3. Although the Court has had several occasions to clarify which rights dependent relatives enjoy under EU law and under what circumstances those rights arise, most of those cases concerned dependent direct descendants (2) or spouses. (3) The present case, therefore, provides an opportunity for the Court to expand on the interpretation of the rights of dependent direct ascendants of the mobile EU worker.
II. The dispute in the main proceedings, the questions referred for a preliminary ruling and the procedure before the Court
4. GV is a national of Romania and the mother of AC, a Romanian citizen who resides and works in Ireland. AC is also a naturalised Irish citizen. GV joined her daughter in Ireland in 2017 and has resided there ever since. It is undisputed that she is lawfully resident in Ireland as the dependent parent of an EU mobile worker.

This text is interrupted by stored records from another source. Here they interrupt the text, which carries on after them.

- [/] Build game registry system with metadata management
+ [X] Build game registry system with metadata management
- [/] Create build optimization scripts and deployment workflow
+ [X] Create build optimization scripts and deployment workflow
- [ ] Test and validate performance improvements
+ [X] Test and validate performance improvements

5. GV has resided in Ireland on different occasions, including between 2009 and 2011, after which she returned to Romania. In the period 2011 through 2016, she moved between Ireland, Romania and Spain, where her other daughter lives. She has been separated from her husband for the past 15 years and during that period has been financially dependent on AC, who periodically sent her money.
6. During 2017, GV suffered degenerative changes in her arthritis. On 28 September 2017, GV made an application for Disability Allowance under the Social Welfare Consolidation Act 2005, as amended.

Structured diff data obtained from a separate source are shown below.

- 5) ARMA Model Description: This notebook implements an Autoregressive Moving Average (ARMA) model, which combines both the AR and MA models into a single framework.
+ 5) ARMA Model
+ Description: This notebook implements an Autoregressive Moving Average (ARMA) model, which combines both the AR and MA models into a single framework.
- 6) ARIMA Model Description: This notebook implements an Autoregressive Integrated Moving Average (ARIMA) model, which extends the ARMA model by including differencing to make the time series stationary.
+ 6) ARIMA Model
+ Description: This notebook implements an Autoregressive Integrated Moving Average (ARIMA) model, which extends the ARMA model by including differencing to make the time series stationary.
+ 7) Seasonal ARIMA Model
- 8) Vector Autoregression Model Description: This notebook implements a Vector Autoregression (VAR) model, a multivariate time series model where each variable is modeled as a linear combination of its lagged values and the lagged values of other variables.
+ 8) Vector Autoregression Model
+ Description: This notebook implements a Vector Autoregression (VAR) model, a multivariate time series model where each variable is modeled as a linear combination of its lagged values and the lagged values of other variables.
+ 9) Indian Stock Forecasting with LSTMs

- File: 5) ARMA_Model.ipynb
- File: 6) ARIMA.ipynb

7. The referring court explains that Disability Allowance, which GV claims, aims to protect against poverty. It constitutes a social assistance benefit paid from the general budget, without the person concerned having to make any social insurance contributions. In other words, the benefit is financed by general taxation. Disability Allowance is qualified as a ‘special non-contributory cash benefit’ within the meaning of Regulation No 883/2004. (4) It can therefore be claimed only in the Member State of residence, (5) which means that GV could not claim such a benefit from the state of her nationality, given that she is resident in Ireland.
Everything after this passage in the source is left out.